RYAN You don’t show just the names of banks. Your emphasis on the logos underscores the fact that these banks are not neutral or self-evident corporate bodies. Rather, they cohere into entities through their representation. The monotony of the logos is significant. It’s as if the banks can barely differentiate themselves, whether in terms of structure or surface image.
MANDIBERG Logos proliferated during the Industrial Revolution as a result of packaging, branding, and advertising. After World War II, corporations from the US and Western Europe began a global expansion aided by newly redesigned logos. Corporate design of the postwar period and beyond is timeless and legible in different languages and cultural contexts. Given the history of the logo as a transcultural marker of trust and stability, it is interesting that the FDIC erases the logos of banks when they lose their stability and trustworthiness. The archive of FDIC Insured is a memorial to these banks and the failure of their aesthetics of timelessness.
RYAN FDIC Insured shares several formal and theoretical characteristics with your project Print Wikipedia [2015], where you devised a script that downloaded the entirety of Wikipedia as it existed on April 7, 2015, organized it in alphabetical order as a print encyclopedia would be, and used the self-publishing service Lulu to print 106 volumes. In particular, I’m thinking of its serial production and display, its conceptual use of a system to generate content, and its concrete manifestation of online archives. How do you see the projects relating or diverging?
MANDIBERG As with Print Wikipedia, I am visualizing digital information by giving it a tangible form. We think of digital media as insubstantial and immaterial, but in fact it’s quite material and unstable. I started the two projects within a year of each other, and both took about six years to complete. Both tread a fine line between utility and uselessness. Print Wikipedia is always already out of date, but each book is a real book with actual entries. By contrast, the books in FDIC Insured are physically ravaged.
RYAN Occupy Wall Street helped keep the conditions that caused the 2008 financial crisis in the national spotlight. Do you see your work as connected to that movement?

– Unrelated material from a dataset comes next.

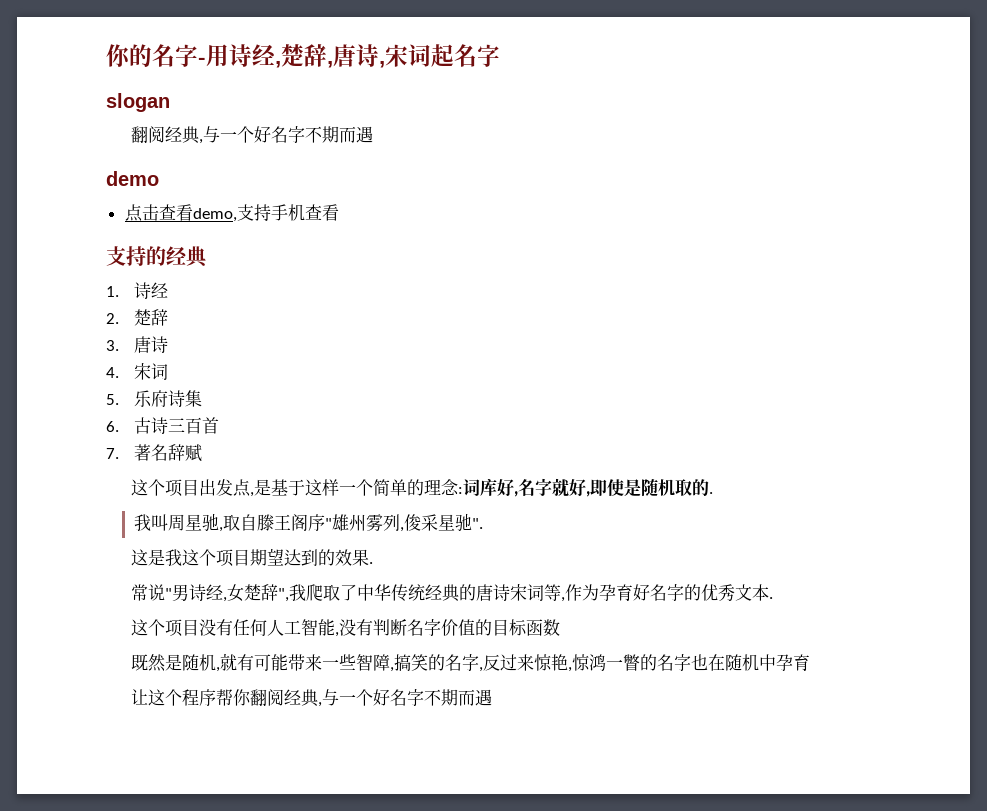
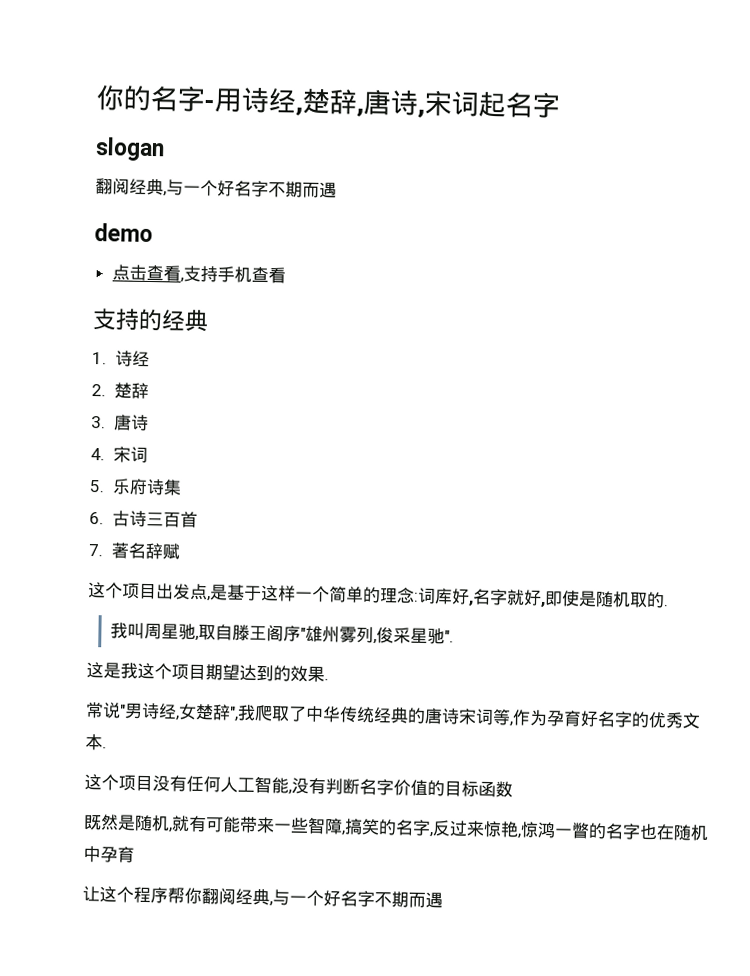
[192,208,237,222] demo, -> [179,277,184,283] ,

MANDIBERG FDIC Insured is political, but I don’t see it as an activist work. I see it as a contribution to the collective memory. The system tries to ignore its failure and get on with things, but we haven’t been able to move on—the economy keeps getting worse for the ninety-nine percent. The books are suggestions of how the world could be otherwise, because they speak to the impermanence of the system, offering a reminder that it can fail and end. There’s also something poetic about these banks being cast off by the FDIC, like books and dreams are cast off by people.
RYAN Site-specific installations often draw impact from proximity to the object of their critique. With that in mind, what can you say about the location of the next installation of FDIC Insured?

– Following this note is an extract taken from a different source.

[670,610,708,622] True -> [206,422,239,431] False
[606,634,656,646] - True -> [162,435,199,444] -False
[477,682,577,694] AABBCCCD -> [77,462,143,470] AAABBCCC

MANDIBERG I really felt that it had to be shown in New York. I thought it was symbolically important to exhibit it in the area where the problem started, and specifically in a recently vacated office. In the period immediately after the meltdown, there was a huge increase in vacancy rates across the country. “Space Available” signs visually marked the crisis. So being in a space like that sets the tone. I also think the project could do well in a foreclosed house in the suburbs. Maybe that’s where it will go next.